— Чё, прямо в постель? — нервно хихикнула Колобок.
— Нет, под кустик, — съязвила Людка. — Давай быстрее, не разговаривай.
Колобок забралась на кровать и села на корточки. В темноте послышалось журчание.
— А чего? Прикольно, — сказала она, слезая с кровати и натягивая трусики.
— Молодец, — похвалила, а её Людка.
— А ты? — спросила Колобок.
— В другой раз. Один человек столько не надует, — отказалась та.
12
Тоня проснулась оттого, что постель была холодной. Спросонья она не сразу поняла, в чём дело. В нос бил едкий запах мочи. Матрас под рукой был влажным.
Остатки сна тотчас слетели. Девочку прошиб озноб, словно осознаHиe происшедшего окатило ее ушатом ледяной воды. Она резко села на кровати и нервно ощупала матрас, как будто надеялась, что всё это ей приснилось.
Кошмар наяву продолжался. Постель была мокрой. Тоня до боли сжала виски ладонями. Неужели она это сделала во сне? Но как? Почему? Прежде такого не случалось. Что теперь делать?
Главное, чтобы не узнали девчонки. Какой позор, если они расскажут об этом всему лагерю! Надо перевернуть матрас.

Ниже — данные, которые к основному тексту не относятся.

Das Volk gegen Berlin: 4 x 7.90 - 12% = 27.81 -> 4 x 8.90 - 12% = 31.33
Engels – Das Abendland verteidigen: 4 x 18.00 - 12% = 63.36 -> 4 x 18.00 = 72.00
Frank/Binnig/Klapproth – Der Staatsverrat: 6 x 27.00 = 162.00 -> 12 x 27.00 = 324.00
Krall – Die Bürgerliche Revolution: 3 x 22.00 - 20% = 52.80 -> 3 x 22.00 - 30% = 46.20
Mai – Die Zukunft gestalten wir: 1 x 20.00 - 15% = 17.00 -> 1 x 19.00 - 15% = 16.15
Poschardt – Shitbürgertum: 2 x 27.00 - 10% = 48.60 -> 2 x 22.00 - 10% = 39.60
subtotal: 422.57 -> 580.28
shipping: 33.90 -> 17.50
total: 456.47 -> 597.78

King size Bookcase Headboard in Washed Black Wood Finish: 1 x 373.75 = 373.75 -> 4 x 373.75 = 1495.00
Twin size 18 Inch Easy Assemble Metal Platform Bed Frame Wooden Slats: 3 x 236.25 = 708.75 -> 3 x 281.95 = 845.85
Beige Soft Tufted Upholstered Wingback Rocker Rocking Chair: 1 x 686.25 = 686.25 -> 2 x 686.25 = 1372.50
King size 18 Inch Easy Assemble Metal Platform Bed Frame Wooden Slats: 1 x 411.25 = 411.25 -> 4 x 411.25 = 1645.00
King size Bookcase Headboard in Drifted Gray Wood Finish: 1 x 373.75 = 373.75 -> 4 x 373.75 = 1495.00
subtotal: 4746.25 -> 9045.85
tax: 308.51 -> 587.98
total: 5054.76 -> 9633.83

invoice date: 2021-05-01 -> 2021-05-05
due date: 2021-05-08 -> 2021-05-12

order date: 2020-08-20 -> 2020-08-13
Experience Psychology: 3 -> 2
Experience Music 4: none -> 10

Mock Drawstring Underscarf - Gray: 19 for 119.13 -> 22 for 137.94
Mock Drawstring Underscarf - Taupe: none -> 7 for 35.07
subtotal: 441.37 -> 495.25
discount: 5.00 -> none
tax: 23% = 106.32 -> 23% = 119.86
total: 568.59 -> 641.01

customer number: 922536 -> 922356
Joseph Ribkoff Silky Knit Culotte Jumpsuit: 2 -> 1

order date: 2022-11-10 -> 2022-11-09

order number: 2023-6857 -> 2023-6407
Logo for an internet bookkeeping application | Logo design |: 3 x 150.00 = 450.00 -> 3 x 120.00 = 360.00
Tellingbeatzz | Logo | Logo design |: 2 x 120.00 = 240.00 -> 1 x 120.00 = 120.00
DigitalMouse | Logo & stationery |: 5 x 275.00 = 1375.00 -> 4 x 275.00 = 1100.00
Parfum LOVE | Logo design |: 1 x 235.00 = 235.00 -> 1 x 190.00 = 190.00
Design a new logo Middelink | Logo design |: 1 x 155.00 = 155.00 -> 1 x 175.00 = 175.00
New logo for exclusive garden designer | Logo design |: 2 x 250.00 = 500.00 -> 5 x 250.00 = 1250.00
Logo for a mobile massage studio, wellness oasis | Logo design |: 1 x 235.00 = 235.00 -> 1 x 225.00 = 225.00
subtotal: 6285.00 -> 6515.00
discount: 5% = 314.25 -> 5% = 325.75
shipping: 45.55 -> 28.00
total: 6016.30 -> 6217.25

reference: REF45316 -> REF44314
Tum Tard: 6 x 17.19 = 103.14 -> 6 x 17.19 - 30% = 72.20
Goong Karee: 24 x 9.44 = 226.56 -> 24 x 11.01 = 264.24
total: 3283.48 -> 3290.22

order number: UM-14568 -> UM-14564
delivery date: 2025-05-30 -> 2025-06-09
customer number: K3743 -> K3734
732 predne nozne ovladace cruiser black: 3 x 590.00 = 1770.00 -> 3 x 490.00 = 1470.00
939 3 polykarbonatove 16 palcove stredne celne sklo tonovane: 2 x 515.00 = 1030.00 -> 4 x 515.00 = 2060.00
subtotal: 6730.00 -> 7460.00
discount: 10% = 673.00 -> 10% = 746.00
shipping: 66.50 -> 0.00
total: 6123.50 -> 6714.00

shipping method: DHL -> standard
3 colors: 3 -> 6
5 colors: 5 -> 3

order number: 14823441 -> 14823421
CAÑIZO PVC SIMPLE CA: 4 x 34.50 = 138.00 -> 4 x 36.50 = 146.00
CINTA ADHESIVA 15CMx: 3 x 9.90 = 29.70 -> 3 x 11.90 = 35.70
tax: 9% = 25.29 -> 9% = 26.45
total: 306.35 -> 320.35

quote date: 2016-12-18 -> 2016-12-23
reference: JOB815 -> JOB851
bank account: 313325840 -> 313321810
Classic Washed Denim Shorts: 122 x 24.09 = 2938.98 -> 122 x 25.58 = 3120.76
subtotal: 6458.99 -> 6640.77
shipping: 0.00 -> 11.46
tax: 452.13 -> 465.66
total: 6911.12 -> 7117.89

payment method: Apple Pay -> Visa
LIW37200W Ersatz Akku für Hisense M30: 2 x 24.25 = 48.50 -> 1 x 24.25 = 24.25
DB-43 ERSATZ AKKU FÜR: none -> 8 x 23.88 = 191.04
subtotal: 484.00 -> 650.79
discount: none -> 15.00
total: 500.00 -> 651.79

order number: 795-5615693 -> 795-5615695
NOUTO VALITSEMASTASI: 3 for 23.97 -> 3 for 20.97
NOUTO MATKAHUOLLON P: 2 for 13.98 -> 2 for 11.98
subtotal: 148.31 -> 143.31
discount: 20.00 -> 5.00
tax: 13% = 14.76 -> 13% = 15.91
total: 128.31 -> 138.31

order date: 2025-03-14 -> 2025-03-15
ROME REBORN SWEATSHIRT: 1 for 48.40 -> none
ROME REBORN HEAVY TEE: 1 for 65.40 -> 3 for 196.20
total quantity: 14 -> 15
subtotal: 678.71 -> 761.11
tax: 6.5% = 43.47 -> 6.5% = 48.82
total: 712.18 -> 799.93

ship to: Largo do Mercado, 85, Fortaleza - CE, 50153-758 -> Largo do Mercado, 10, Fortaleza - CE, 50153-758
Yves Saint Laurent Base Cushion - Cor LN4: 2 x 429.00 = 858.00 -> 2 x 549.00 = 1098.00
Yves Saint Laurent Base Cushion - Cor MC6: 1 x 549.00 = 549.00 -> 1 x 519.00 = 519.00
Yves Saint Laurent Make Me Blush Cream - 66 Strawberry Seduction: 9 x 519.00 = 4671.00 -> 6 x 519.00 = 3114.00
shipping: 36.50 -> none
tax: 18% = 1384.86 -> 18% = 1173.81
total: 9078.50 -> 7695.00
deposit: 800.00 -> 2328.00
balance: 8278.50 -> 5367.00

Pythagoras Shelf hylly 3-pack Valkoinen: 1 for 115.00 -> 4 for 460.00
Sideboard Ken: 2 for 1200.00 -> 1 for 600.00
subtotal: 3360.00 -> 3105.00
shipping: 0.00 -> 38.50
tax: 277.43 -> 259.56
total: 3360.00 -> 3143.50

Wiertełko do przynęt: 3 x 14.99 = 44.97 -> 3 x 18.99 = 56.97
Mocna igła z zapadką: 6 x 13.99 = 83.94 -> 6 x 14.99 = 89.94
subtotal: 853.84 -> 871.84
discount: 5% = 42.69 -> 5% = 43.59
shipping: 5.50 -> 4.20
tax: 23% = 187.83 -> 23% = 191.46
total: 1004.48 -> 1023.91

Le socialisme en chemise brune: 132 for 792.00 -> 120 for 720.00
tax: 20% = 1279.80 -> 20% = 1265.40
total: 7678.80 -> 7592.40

Тоня вскочила с кровати и, стараясь не шуметь, сдернула подушку и одеяло на пол. На простыне было огромное пятнище. Нужно было её застирать, пока никто не увидел. Она сгребла простыню, на цыпочках вышла из комнаты и отправилась в душевую.
Как только она удалилась, Мася шепотом произнесла:
— Ну, ты, Колобок, и вонючка. Дышать нечем.
— А что я? Можно подумать, ты духами писаешь.
— Я в постель вообще не писаю, — огрызнулась Мася. — Так и будем теперь жить в вонище?
— Маська, не накаляй обстановку.
— Что ты предлагаешь — заложить Колобка? — осадила её Людка.
— Я не против прикольнуться, но, по- моему, этой шуточкой мы только себе хуже сделали.
— Тише, она идёт.
Тоня зашла в комнату и осторожно проскользнула на балкон, чтобы повесить простыню, в надежде, что до утра она просохнет. Вернувшись, девочка занялась матрасом. Стараясь действовать как можно тише, она подняла его и стала переворачивать. Матрас с лёгким шлепком упал на другую сторону.
— Ты чего не спишь?
Услышав голос Людки, Тоня оцепенела.
— Чем это так воняет? — Людка зажгла свет. — Вау, девчонки, просыпайтесь!
— Что такое?
— Что случилось?
Зевая и потягиваясь, девчонки прилежно изображали, что они только что проснулись. По сравнению с Людкой актёрского мастерства им явно недоставало. Фальшь сразу же бросалась в глаза, но Тоня была так закована в панцирь ужаса от всего происшедшего, что даже не заметила наигранности жестов и интонаций.
— Смотрите-ка, Ведьме, оказывается, памперсы нужны, — сказала Людка. — И часто это с тобой?
От парализовавшего её позора Тоня не могла произнести ни звука. Губы у неё задрожали, а по щекам потекли слезы.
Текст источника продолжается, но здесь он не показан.